Artificial intelligence is making significant inroads into police forces across the United States. Companies such as Axon claim that their automated writing tools can produce police reports more quickly and to a higher standard. However, a new study casts doubt on this narrative and raises important questions regarding oversight, report quality and institutional risks.

The research analyses police reports drafted with AI assistance and compares them with reports written in the conventional manner. The experiment was designed as a “triple-blind” study: neither the moderators reviewing the documents, nor the researchers managing the assessments, nor the participants knew which texts had been generated with the support of artificial intelligence. In total, 92 experienced police moderators—sergeants, lieutenants and senior officers with an average of nearly 22 years’ experience—reviewed 80 police reports using standard quality criteria.
The findings are particularly significant because they debunk a widely held belief: that AI-generated texts appear “better” simply because they sound more professional. The computational analysis confirms that AI-assisted reports use more complex language that is less readable and has a higher reading level. In other words, they use more elaborate sentences, more sophisticated vocabulary and a more formal structure. But this sophistication does not translate into a better operational assessment.
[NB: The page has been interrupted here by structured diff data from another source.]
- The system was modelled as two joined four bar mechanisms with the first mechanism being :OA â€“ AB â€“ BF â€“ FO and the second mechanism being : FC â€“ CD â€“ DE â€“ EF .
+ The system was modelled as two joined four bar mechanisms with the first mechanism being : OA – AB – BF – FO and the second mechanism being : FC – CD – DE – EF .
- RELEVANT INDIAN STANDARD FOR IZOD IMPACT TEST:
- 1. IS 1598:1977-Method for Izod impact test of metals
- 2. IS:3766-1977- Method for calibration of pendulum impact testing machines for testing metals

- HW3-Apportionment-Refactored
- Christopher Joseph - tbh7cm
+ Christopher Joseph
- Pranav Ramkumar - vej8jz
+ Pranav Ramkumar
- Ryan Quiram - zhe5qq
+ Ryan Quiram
In fact, moderators rated the AI-generated reports lower in terms of precision and accuracy. Although the overall differences in quality were not huge, all the dimensions analysed showed negative trends for AI-assisted reports. And there is one particularly worrying detail: moderators approved virtually the same percentage of reports regardless of whether they were written using AI or not. Approximately 22% of the documents were approved “as they stood”, regardless of their origin.
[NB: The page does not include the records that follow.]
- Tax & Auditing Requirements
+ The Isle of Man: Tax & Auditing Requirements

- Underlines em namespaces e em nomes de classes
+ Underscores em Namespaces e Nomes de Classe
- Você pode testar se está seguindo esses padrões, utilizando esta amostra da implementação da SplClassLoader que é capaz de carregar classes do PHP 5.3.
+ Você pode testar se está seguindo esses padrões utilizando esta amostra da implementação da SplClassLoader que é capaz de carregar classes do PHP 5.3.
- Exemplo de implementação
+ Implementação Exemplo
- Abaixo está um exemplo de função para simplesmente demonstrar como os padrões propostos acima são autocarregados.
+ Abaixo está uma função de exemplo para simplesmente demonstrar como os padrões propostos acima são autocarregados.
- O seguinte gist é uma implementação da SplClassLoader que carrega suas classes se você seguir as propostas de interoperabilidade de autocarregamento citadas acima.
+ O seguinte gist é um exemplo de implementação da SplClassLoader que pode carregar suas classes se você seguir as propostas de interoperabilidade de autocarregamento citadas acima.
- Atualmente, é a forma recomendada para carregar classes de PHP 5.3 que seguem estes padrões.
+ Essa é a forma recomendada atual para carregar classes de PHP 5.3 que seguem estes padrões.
This reveals a central problem: moderators do not detect the qualitative consequences introduced by AI. And even more importantly, they cannot identify which reports have been written with the support of artificial intelligence. When asked to distinguish between them, the results were equivalent to flipping a coin. Their ability to identify them was virtually non-existent.
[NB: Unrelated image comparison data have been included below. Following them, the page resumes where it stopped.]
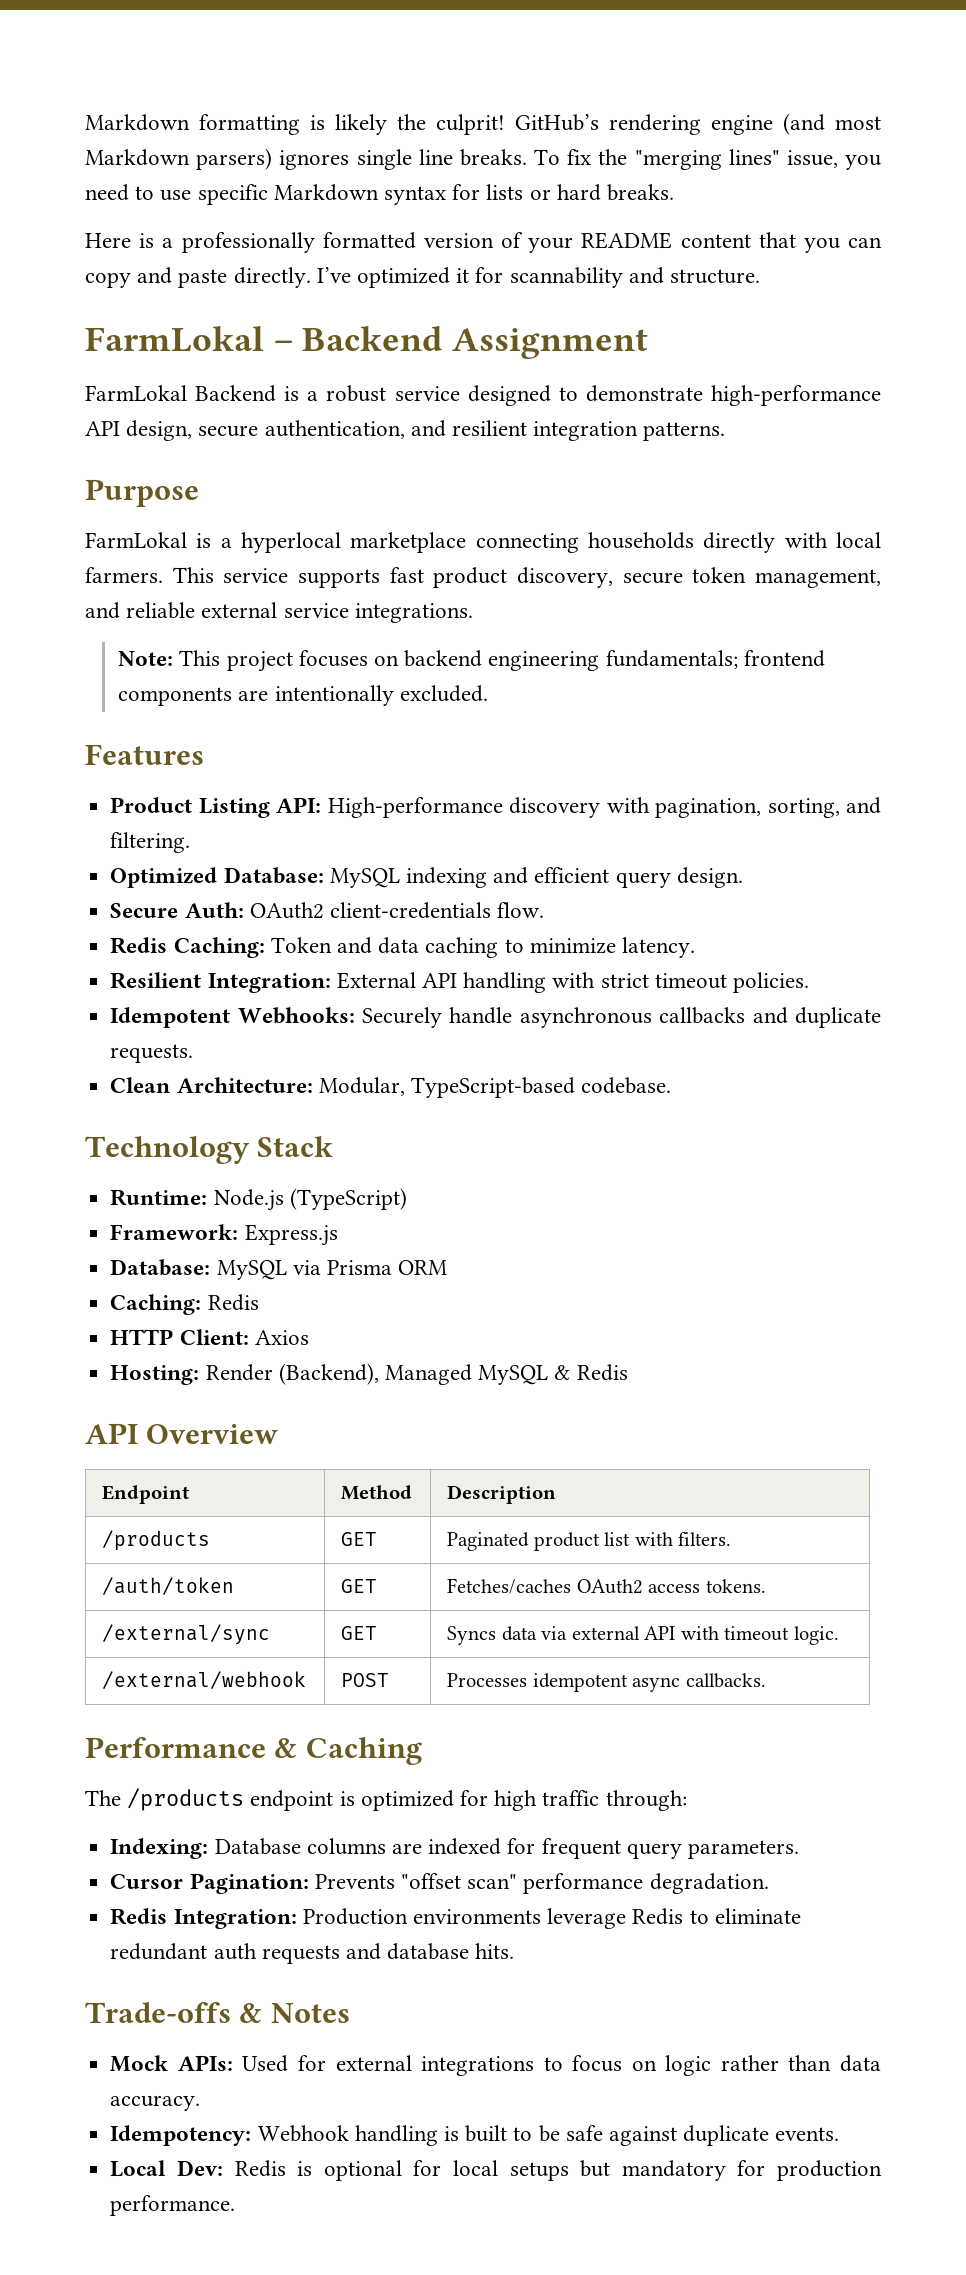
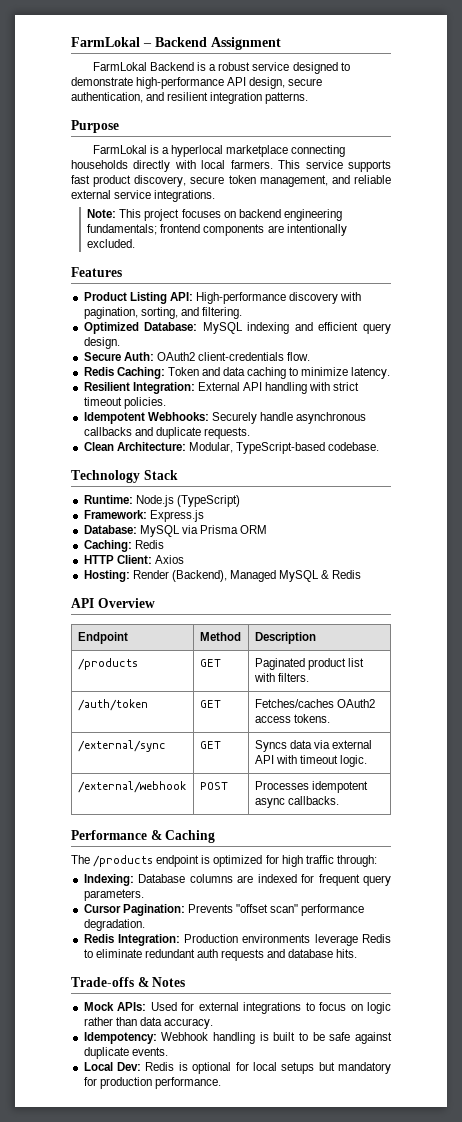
- Markdown formatting is likely the culprit! GitHub’s rendering engine (and most Markdown parsers) ignores single line breaks. To fix the "merging lines" issue, you need to use specific Markdown syntax for lists or hard breaks.
- Here is a professionally formatted version of your README content that you can copy and paste directly. I’ve optimized it for scannability and structure.

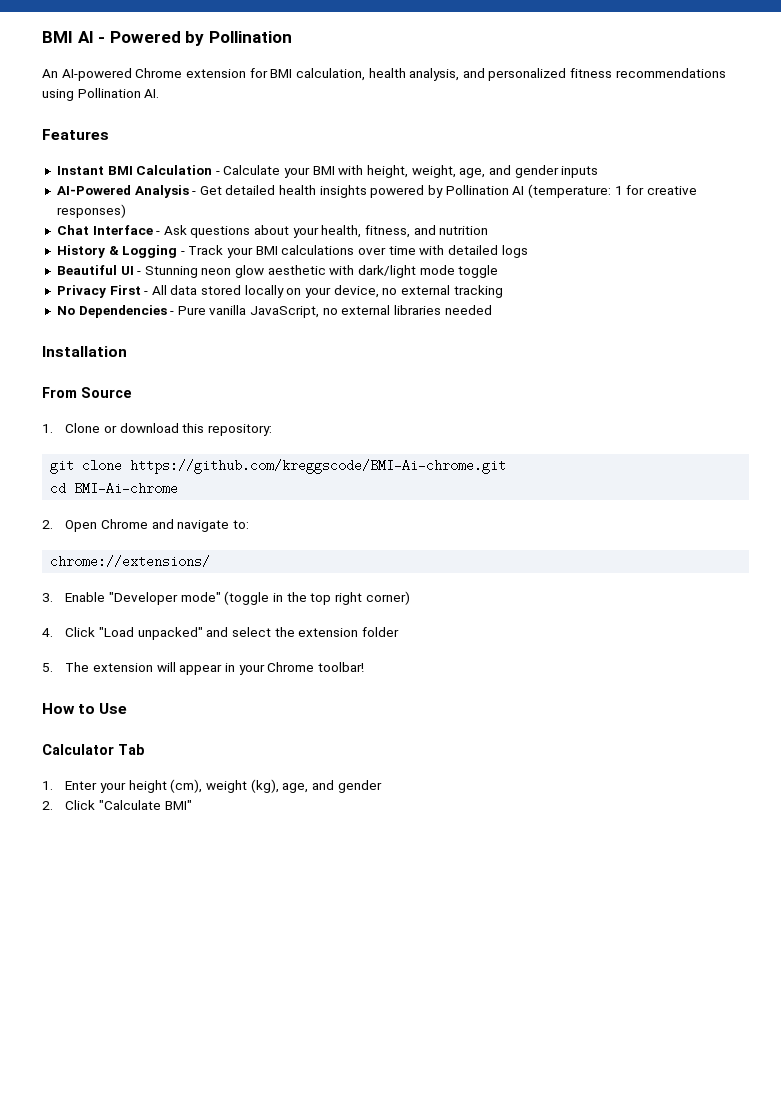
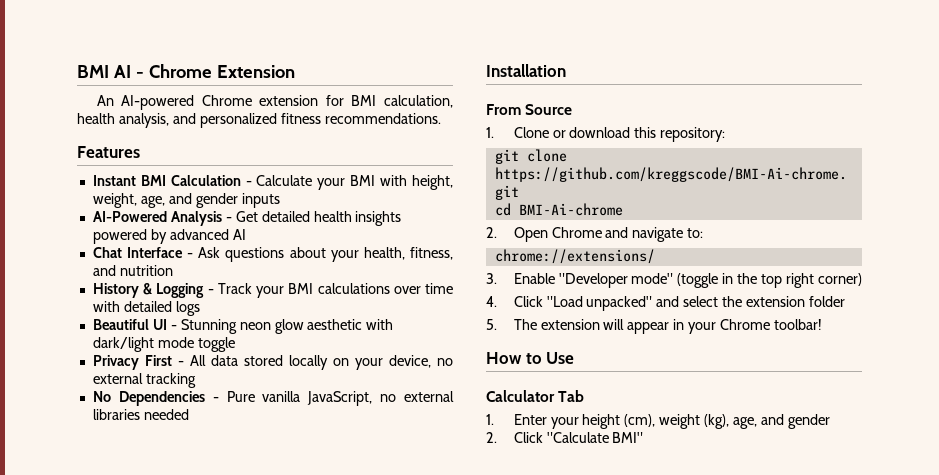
- BMI AI - Powered by Pollination
+ BMI AI - Chrome Extension
- An AI-powered Chrome extension for BMI calculation, health analysis, and personalized fitness recommendations using Pollination AI.
+ An AI-powered Chrome extension for BMI calculation, health analysis, and personalized fitness recommendations.
- AI-Powered Analysis - Get detailed health insights powered by Pollination AI (temperature: 1 for creative responses)
+ AI-Powered Analysis - Get detailed health insights powered by advanced AI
This point is key from the perspective of security and technological governance. Many public policies assume that human oversight will act as a safeguard against AI errors or biases. But the study suggests that this confidence is misplaced. If moderators are unable to detect either the use of AI or the problems it introduces, the “human oversight” model can become a false sense of security.
The researchers identify two structural problems. The first is readability. AI systems tend to generate more complex and artificial texts, but moderators do not view this complexity negatively because internal quality criteria do not place sufficient emphasis on the clarity and comprehensibility of the text. This is particularly problematic because police reports are not only read by police officers: they are also reviewed by prosecutors, lawyers, judges, journalists and, in some cases, lay juries. A report that is harder to read is not necessarily a better report.
The second problem is architectural. Tools such as Draft One, developed by Axon, operate primarily on the basis of audio transcripts. This means that AI can only write what it “hears”. But many important elements of a police intervention do not appear in the audio: gestures, expressions, environmental context, visible objects or the officer’s direct perceptions. The moderators partially detected this lack of complexity, but continued to approve the reports nonetheless.
The research also challenges a common assumption in the debate on AI: that the problems can be solved simply by better training moderators to “detect” artificially generated content. The authors argue that this approach is misguided. Human detection is unreliable and is unlikely ever to be consistently reliable. That is why they propose more structural alternatives: retaining the original drafts, recording which data the AI has used, maintaining a history of amendments, and implementing automated audit systems.
Ultimately, the study highlights a deeper issue. Police reports are not merely administrative documents; they are narrative pieces with significant legal and operational consequences. A good report is not the one that sounds the most sophisticated, but the one that correctly selects relevant information, is comprehensible and stands up to judicial scrutiny. AI can improve the formal appearance of the text, but that does not guarantee better actual quality.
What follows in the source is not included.